When I was six or seven years old, I took a little coin purse that did not belong to me from the school lost-and-found. It was a really cool leather model with a wrist band, and it was just sitting there being wasted.
I took it because I wanted it. The teacher didn't exactly grill me about my proprietary rights, so it was a pretty easy heist.
But let me assure you, I did nothing wrong.
I mean, I knew the purse wasn't mine, which meant it had to be someone else's. But it's not like I stuck a cap gun in some girl's ribs and told her to hand over the goods. I just dipped into a box of stuff that nobody else seemed to want in order to give an orphaned pouch a good home.
On the other hand, I knew it was morally indefensible, not to mention illegal, and that I would be in trouble if the rightful owner ever saw me with it. But that's totally unrelated to why I stuck it in the bottom of my sock drawer and never once used it, or even took it out to look at it. The act of hiding it away was just a coincidence.
So I totally got it when then-Illinois Gov. Rod Blagojevich, former state Sen. Vincent J. Fumo and U.S. Sen. Roland Burris, in the midst of their respective scandals, all insisted they'd done nothing wrong.
Mr. Blagojevich, of course, had been caught on tape by federal investigators talking about selling President-elect Barack Obama's Senate seat to the highest bidder. This prompted the state legislature to impeach him.
Throughout the drama, Mr. Blagojevich repeatedly told anyone who would listen, "I have done nothing wrong."
The then-governor refused to attend his own trial, preferring to heap scorn on his enemies in a series of bizarre TV talk-show appearances. But at closing arguments, he ducked inside for a final statement.
"You haven't proved a crime, and you can't because it didn't happen," he told the lawmakers, who proceeded to vote him out of office unanimously.
Mr. Fumo, for years the most powerful Democrat in the Pennsylvania Legislature, has admitted to a number of things alleged by federal prosecutors in his five-month fraud and corruption trial in Philadelphia.
A partial list of the disclosures so far are that Mr. Fumo had staffers do personal and political work for him on state time, pressured Peco Energy Co. for a $17 million donation to a South Philadelphia charity he founded, charged the charity for $63,000 worth of power tools and $250,000 in political polling, got free yacht trips from the Philadelphia Seaport Museum, got a private investigator to spy on his ex-girlfriend, hacked the e-mail of his estranged daughter and accepted a $1 million gift from a multi-millionaire friend and political supporter but never disclosed it on any financial forms.

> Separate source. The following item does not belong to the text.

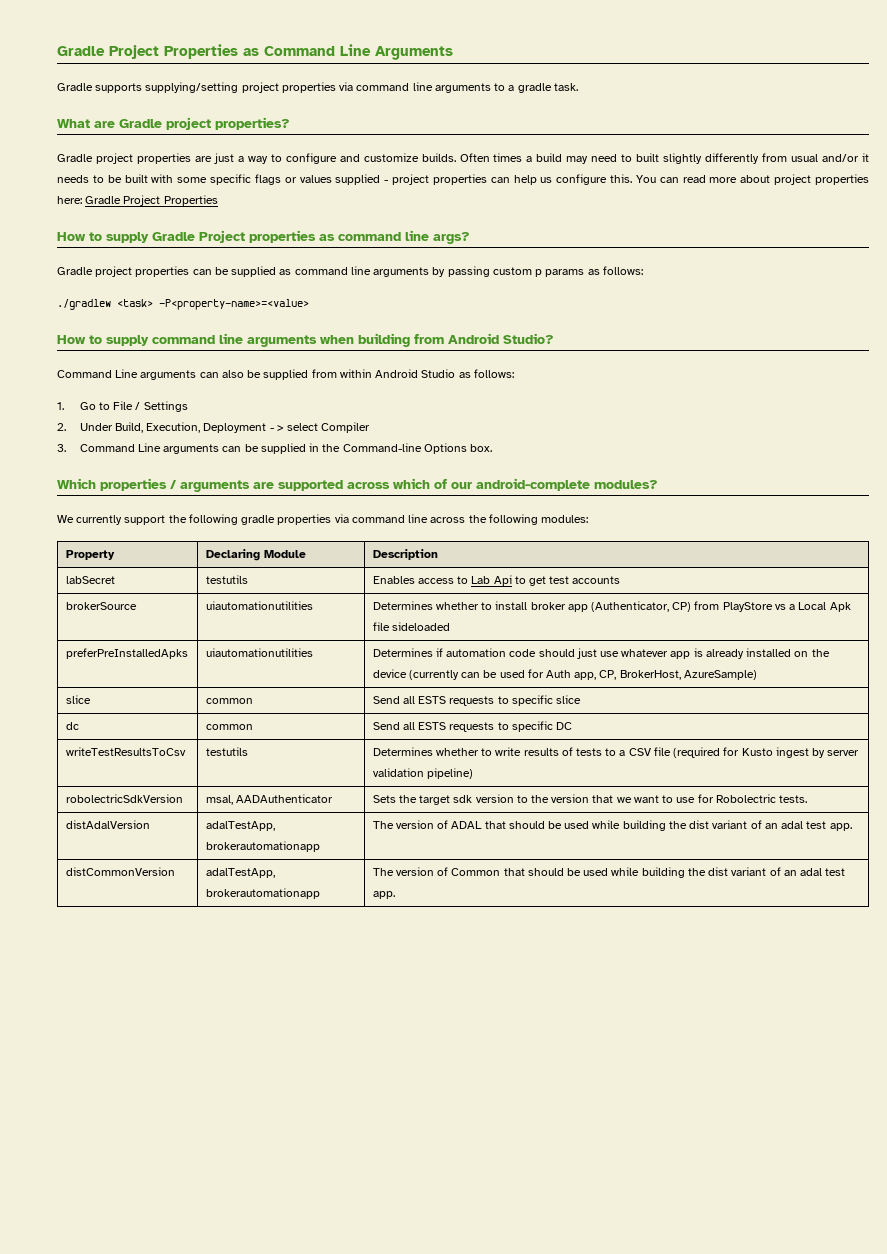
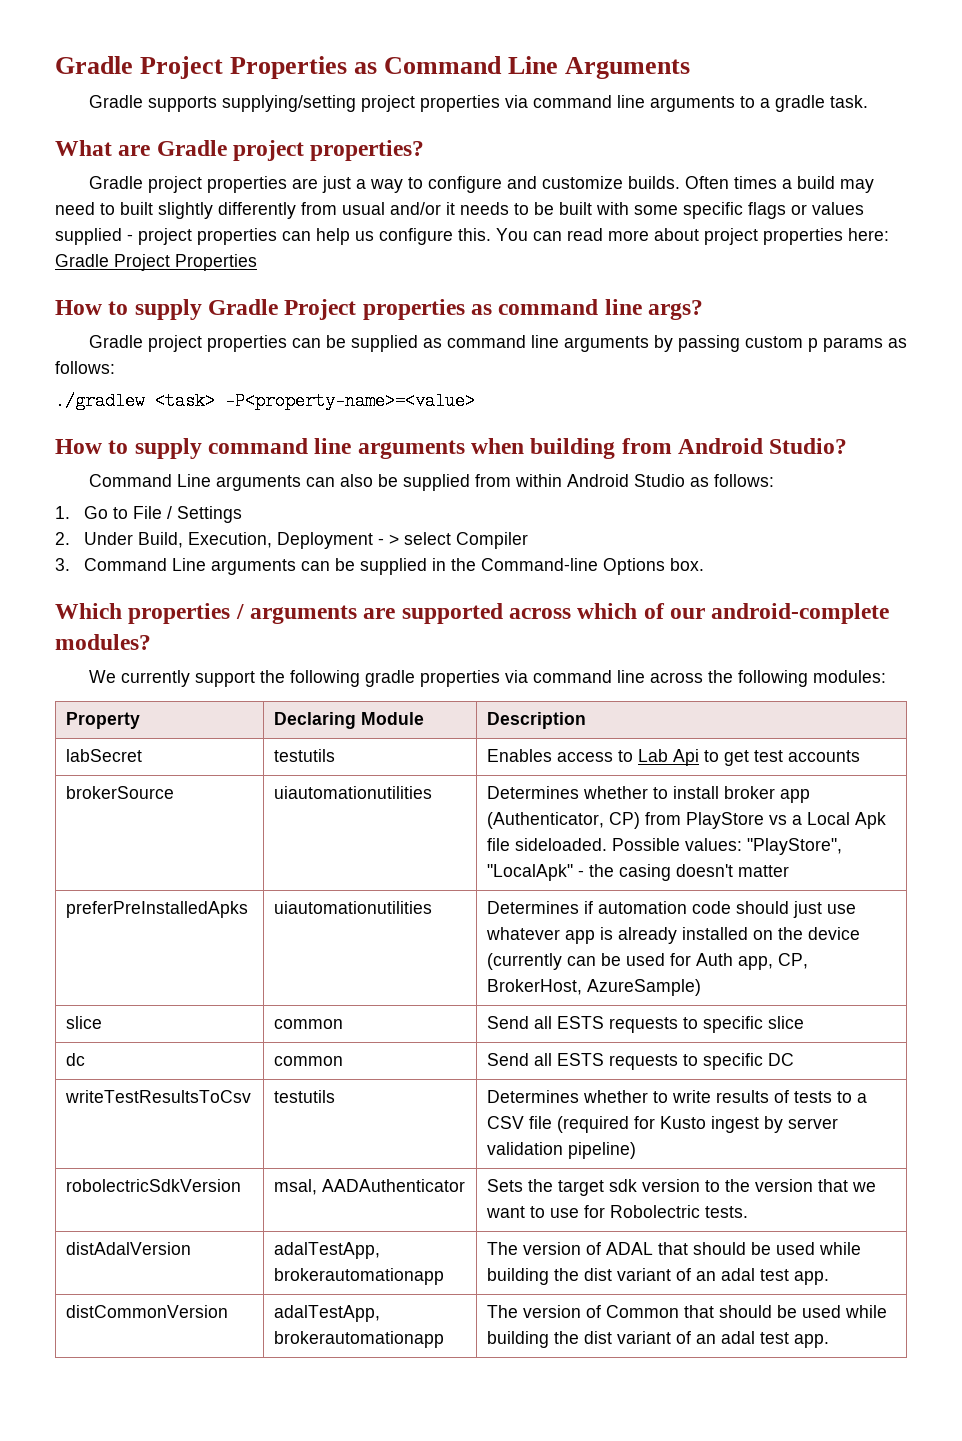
[391,622,450,631] sideloaded -> [515,838,843,855] [487,864,790,881] sideloaded. Possible values: "PlayStore", "LocalApk" - the casing doesn't matter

On the stand, Mr. Fumo acknowledged that the spying was a bad idea. But in the other cases, he said he either did what other politicians do, took only what he deserved, or, in the case of the $1 million gift, didn't report it because the law didn't require it. In other words, he made a few mistakes on a personal level, but in terms of his official behavior, he'd done nothing wrong.
As for Mr. Burris, the former Illinois legislator whom Mr. Blagojevich eventually named to succeed Mr. Obama, he'd insisted from the get-go that there was no pay-to-play in his appointment. The U.S. Senate seated him reluctantly because there were no legal grounds to keep him out. Only then did he admit that his patron had asked him to raise money for him, and that he had tried and failed to do so. He would have told his Senate questioners about it if they'd given him a chance, he said, but the opportunity just didn't present itself.
Nor did he tell anyone that Mr. Blagovich had given his son a job in his administration, a fact that came out last week. Once again, the calls are coming for Mr. Burris to resign his seat. But on Tuesday, after Mr. Obama's first address to a joint session of Congress, the senator approached Illinois Rep. Jesse Jackson Jr., who had also been in the running for the Senate seat, and said, "I did nothing wrong."
Given my own record as an unindicted thief, I guess I should have more sympathy for these men. But here's the part I can't get over. Even as a first-grader, I knew better than to flaunt my ill-gotten gains -- not only for fear of getting pinched, but also because I was ashamed of myself. Regardless of whether any of the current trio of deniers winds up being convicted of breaking laws, the utter lack of shame is stunning.
Now it looks like we're going to have to come up with a new phrase for protesting one's innocence. "I did nothing wrong" has become the equivalent of "Yeah, I did it. So what?"
This is too bad, because there are plenty of people out there who did not, in fact, do what they've been accused of going. Sometimes, they didn't do what they've been convicted, sentenced and served time for doing. If such folks are going to defend themselves without provoking guffaws, they'll have to find novel ways to express the thought.
"Absolutely 100 percent not guilty" is ruined. So is "I am not a crook" and "I did not have sex with that woman." I can't come up with anything better at the moment, but something tells me that someone else will before long.